On a appris il y a deux semaines que le ministre Barrette a perdu cette bataille interne qui l’opposait à Stéphanie Vallée. La ministre de la Justice a alors confirmé que le gouvernement du Québec ne donnera pas suite à sa requête. M. Barrette voulait que son gouvernement s’adresse aux tribunaux pour clarifier le «concept de mort raisonnablement prévisible».
«La décision de Stéphanie Vallée est déplorable», affirme en entrevue au Soleil Véronique Hivon, porte-parole du Parti québécois en matière de justice, de famille et de soins de fin de vie.
«C’est d’autant plus choquant qu’on laisse porter le poids de ces clarifications sur les épaules de personnes gravement malades, qui doivent elles-mêmes engager ce combat à leurs frais.»
Pour appuyer son refus, Stéphanie Vallée a fait valoir qu’au moins deux causes sont actuellement devant les tribunaux et qu’il n’est donc «pas approprié» pour le gouvernement du Québec «d’en saisir simultanément la Cour d’appel». Ces causes sont portées par deux citoyens de Montréal, Nicole Gladu et Jean Truchon. À la mi-juin, ils ont cogné à la porte de la Cour supérieure.
«Ces deux causes prouvent au contraire qu’il est plus urgent que jamais que la Procureure générale du Québec se saisisse du dossier», pense Véronique Hivon.
La députée péquiste rappelle que lorsqu’une démarche est portée par un gouvernement, le dossier se retrouve directement en Cour d’appel, ce qui évite le long passage par la Cour supérieure. «On peut tous prévoir que ces causes vont de toute façon se retrouver en Cour d’appel» et même éventuellement en Cour suprême.
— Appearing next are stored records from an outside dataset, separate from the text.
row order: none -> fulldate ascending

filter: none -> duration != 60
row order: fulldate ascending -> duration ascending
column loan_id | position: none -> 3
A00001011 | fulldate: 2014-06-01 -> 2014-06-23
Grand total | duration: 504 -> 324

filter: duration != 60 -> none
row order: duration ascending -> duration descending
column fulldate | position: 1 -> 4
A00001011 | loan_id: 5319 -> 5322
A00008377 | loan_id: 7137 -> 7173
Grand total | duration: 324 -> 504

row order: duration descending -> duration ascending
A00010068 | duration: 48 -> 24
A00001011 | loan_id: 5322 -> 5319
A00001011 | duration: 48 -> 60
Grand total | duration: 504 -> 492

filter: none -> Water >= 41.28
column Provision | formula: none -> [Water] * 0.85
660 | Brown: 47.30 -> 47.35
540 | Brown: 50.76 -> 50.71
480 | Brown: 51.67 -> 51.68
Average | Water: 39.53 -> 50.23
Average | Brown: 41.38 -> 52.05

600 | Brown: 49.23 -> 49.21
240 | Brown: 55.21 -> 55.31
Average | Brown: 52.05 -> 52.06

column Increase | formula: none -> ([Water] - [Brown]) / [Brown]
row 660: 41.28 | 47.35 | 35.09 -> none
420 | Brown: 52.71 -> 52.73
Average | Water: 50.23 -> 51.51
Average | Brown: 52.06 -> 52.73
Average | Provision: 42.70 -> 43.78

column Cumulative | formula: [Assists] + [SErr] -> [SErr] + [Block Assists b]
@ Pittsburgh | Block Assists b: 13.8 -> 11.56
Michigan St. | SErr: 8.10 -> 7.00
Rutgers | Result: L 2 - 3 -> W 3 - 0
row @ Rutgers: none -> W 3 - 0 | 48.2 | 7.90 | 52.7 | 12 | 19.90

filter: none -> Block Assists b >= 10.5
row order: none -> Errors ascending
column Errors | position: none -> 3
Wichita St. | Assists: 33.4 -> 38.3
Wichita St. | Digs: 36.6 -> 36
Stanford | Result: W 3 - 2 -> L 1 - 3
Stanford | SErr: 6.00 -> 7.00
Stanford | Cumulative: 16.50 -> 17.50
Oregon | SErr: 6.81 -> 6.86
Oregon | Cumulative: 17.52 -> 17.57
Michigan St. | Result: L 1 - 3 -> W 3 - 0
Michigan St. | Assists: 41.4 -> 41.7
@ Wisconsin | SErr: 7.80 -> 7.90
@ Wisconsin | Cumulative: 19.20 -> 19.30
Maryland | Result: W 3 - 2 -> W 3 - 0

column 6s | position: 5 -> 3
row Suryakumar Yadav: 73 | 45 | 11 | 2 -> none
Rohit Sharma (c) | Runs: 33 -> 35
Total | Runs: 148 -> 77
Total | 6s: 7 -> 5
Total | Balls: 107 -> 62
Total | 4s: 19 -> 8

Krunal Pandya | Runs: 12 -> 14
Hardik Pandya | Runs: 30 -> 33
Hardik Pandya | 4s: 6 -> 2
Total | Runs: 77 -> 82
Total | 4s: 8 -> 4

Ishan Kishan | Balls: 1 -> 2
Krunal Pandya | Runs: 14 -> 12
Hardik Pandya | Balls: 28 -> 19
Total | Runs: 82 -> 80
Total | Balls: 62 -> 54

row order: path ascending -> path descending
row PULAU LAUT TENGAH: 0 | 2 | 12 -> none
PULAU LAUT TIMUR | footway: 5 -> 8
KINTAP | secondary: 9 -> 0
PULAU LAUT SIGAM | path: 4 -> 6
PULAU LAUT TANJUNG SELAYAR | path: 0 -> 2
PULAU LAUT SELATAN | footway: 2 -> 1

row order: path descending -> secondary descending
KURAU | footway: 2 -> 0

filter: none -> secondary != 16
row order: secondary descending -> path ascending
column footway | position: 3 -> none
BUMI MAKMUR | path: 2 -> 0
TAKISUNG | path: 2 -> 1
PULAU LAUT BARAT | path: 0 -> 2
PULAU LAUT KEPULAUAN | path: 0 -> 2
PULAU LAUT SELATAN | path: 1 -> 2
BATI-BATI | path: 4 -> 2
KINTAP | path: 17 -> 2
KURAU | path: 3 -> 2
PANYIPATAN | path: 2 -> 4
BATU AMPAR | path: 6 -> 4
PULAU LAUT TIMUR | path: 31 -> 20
Si le gouvernement entreprenait une démarche de renvoi, on éviterait un détour, dit Mme Hivon.
La notion «de mort raisonnablement prévisible» doit être clarifiée, car elle est trop floue, selon elle. Elle n’est pas interprétée partout au Canada de la même façon. Au Québec, la loi sur l’aide médicale à mourir est claire, mais «le fait que deux lois se superposent» nuit à la clarté générale, estime-t-elle.
Question de fond
La loi fédérale limite trop l’aide médicale à mourir, d’après d’autres de ses détracteurs. Ne sachant trop ce que signifie précisément la notion de «mort raisonnablement prévisible», des médecins refusent des demandes qui auraient été acceptées si la loi fédérale avait été calquée sur l’arrêt Carter rendu par la Cour suprême du Canada en février 2015, disent-ils. Cet arrêt ouvrait la porte de l’aide médicale à mourir aux personnes atteintes de maladies graves et incurables, mais non nécessairement mortelles.
Selon certains, si un tribunal, plutôt que de se contenter de clarifier la portée de la disposition sur la «mort raisonnablement prévisible», la déclarait inconstitutionnelle, l’aide médicale à mourir au Canada finirait par être élargie.
Au Québec, les médecins peuvent s’appuyer sur la loi québécoise, qui stipule qu’un malade doit être «en fin de vie». Ils agissent cependant dans le cadre d’une législation plus restrictive que celle d’Ottawa et que ce qu’avait proposé la Cour suprême du Canada, expliquent les tenants de l’arrêt Carter.
La ministre Stéphanie Vallée ne croit pas que la loi fédérale soit trop floue, comme l’a dit Gaétan Barrette et comme le dit Véronique Hivon.
Ceux qui craignent que cette législation soit un jour déclarée inconstitutionnelle appuient sa décision de ne pas demander de renvoi en Cour d’appel.